Davecat is a homer to the Lions, I'm a homer to the Maroons.
Sign the petition.
BY STEPHEN J. PYTAK
STAFF WRITER
spytak@republicanherald.com
10/16/2007
A petition to the NFL owners demanding the return of the Pottsville Maroons’ 1925 championship is now online, according to David Fleming, the ESPN senior writer behind it.
“E-mail it to your friends, put it in blogs, put it up on message boards, let this thing take off in cyberspace,” said Fleming, the author of the petition and “Breaker Boys: The NFL’s Greatest Team and the Stolen 1925 Championship.”
When Ian H. Lipton, a member of Lasting Legacy of Pottsville, heard the news Monday evening, he told his son, Eric S., to log on to the computer at their Nathan’s furniture store in Hazleton.
“We want to be the first ones, Eric and I ... Eric, are you doing that now?” Ian asked.
“Yes,” said Eric.
And Ian became the first to sign his name to it at 5:50 p.m.
Fleming said people can link to it by logging onto the ESPN Web site and clicking on “Page 2,” where Fleming’s weekly columns can be found.
After signing hundreds of copies of his book for Maroons fans in Pottsville during the three-day “Maroons Week” celebration Oct. 10-13, sponsored by Lasting Legacy, Fleming announced ESPN would launch this petition in an attempt to help the team get its National Football League championship back.
While Fleming said Friday “ESPN is going to be sponsoring an online petition,” on Monday he said ESPN is only allowing him to create this forum.
“That’s one of the things I wasn’t clear on that I should be clear about. ESPN is not — quote/unqoute — hosting it or sort of sponsoring it. Obviously, they support me and the support the book. It’s an ESPN book,” Fleming said.
“If ESPN didn’t approve of it, they wouldn’t allow it on the site. But it’s not that ESPN is explicitly endorsing it,” said Michael Solomon, New York City, ESPN Books executive editor and editor of “Breaker Boys.”
ESPN provided a forum for it, much the way a newspaper allows opinions to be printed, or Fleming’s columns on ESPN’s Page 2, Solomon said Monday.
“It’s really part of Dave’s column,” Solomon said.

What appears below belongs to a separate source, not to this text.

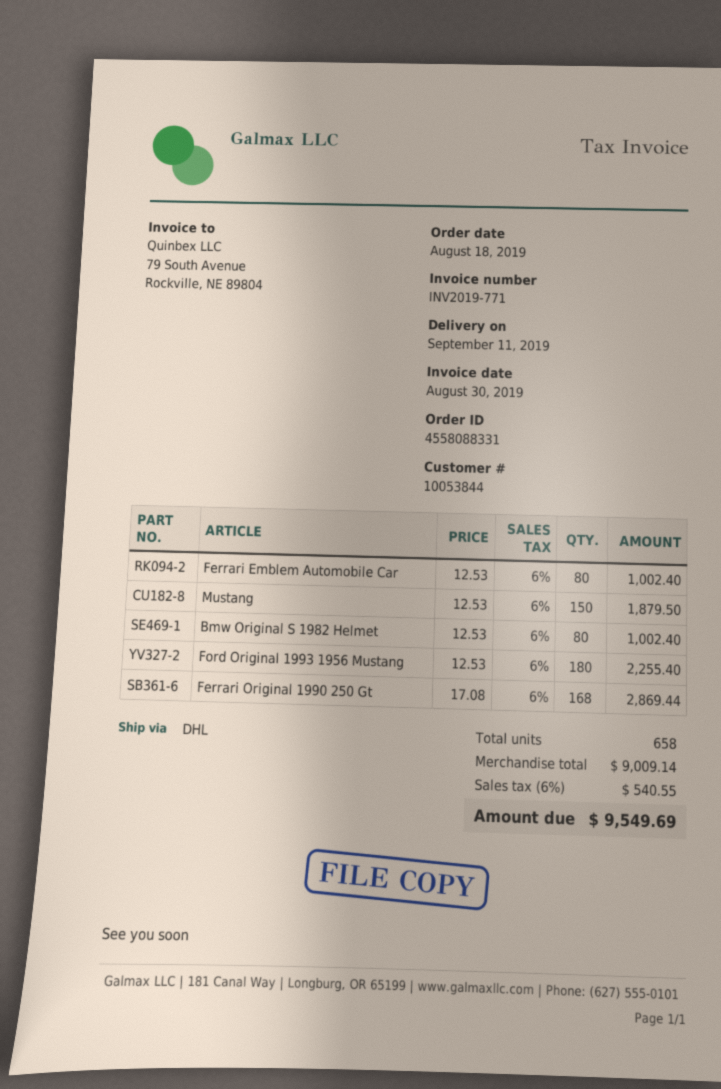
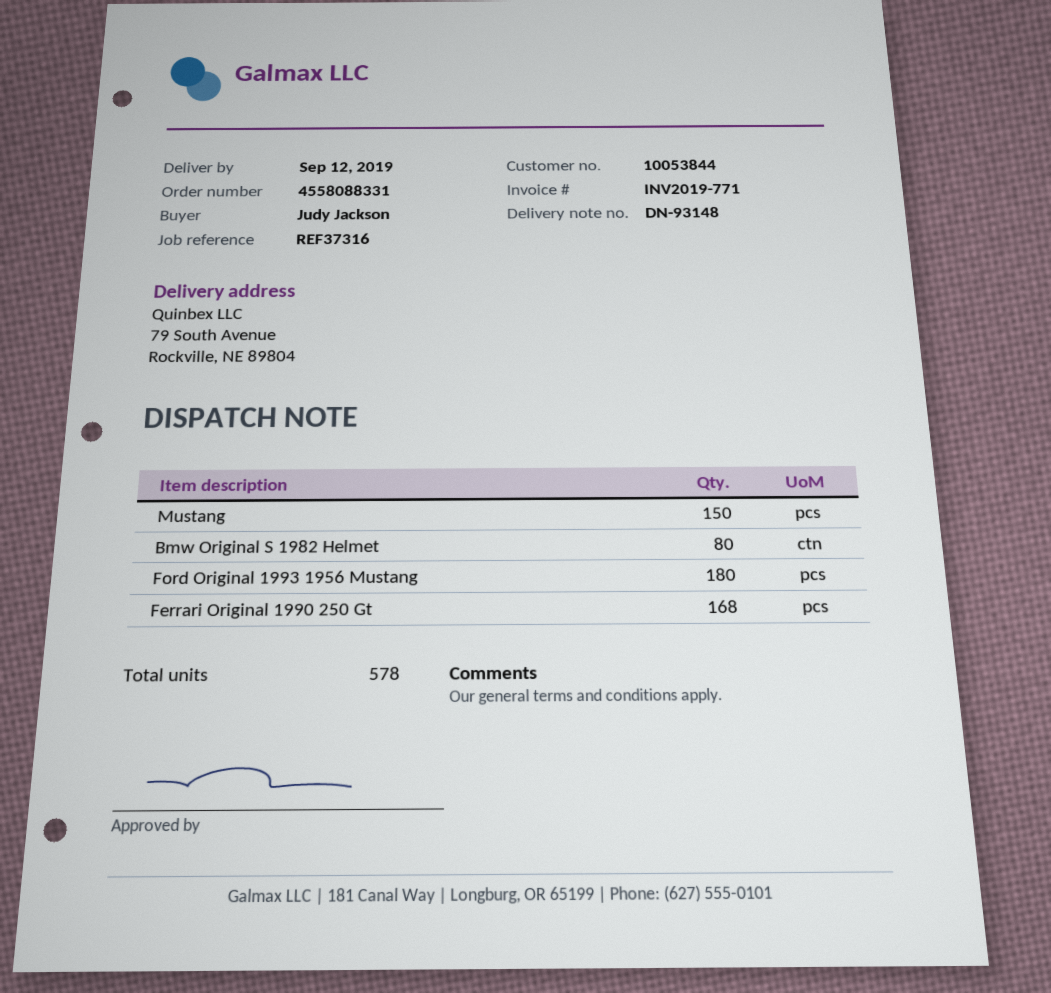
delivery date: 2019-09-11 -> 2019-09-12
Ferrari Emblem Automobile Car: 80 -> none
total quantity: 658 -> 578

ESPN’s Web site receives 18 million users per month, according to Amy Phillips, the site’s director of communications, New York City. And Fleming’s columns receive 500,000 hits per week, Solomon said.
Over the weekend Fleming said he scripted the petition and had it approved by ESPN.
It’s titled “The Pottsville Maroons 1925 NFL Championship Petition to NFL Commissioner Roger Goodell, NFL owners, NFL media,” according to Petition Online.
Its first paragraph states:
“We, the undersigned, ask the NFL to proclaim the Pottsville Maroons the 1925 NFL champion; to restore the legacy of one of the most dominant, influential and important teams in NFL history; and to consider several members of the team, including Maroons running back Tony Latone, for enshrinement in the Pro Football Hall of Fame.”
Eventually, the list will be sent to the NFL. When asked who will be delivering it, Fleming said “It will either be me or someone from Pottsville. Or it could be someone from ESPN Books.”
The last time the City of Pottsville attempted to get the 1925 championship back was in 2003. Gov. Ed Rendell and a legion of supporters across the county, state and nation rallied to the cause. But, on Oct. 30, 2003, the NFL owners voted 30-2 not to reconsider the case.
Ian Lipton said this petition has given the city “a renewed hope.”
“At this particular point, it gives us a renewed hope that given enough participation on the part of the public and given enough exposure by the by book, we have the opportunity to go back and ask the NFL to revisit the request,” Ian Lipton said.
The response “Breaker Boys” received in Pottsville encouraged Fleming to start the petition.
Lasting Legacy ordered 1,640 copies of the book since late September. On Monday morning, Ian Lipton said only 40 remained.
“There’s probably less than that by now,” Ian Lipton said Monday night.
Fleming said he intended to sign the inventory at Waldenbooks at Fairlane Village mall this afternoon.
“The people in Pottsville came out in extraordinary numbers for the book signings. If the people of Pottsville and the fans of the Maroons now come out and support the petition in the same record numbers, I think it would be fantastic,” Solomon said.
While Fleming is unsure when this petition will be taken before the NFL owners, Solomon suggested the best time would be at Super Bowl XLII at Cardinals Stadium in Glendale, Ariz., on Feb. 3.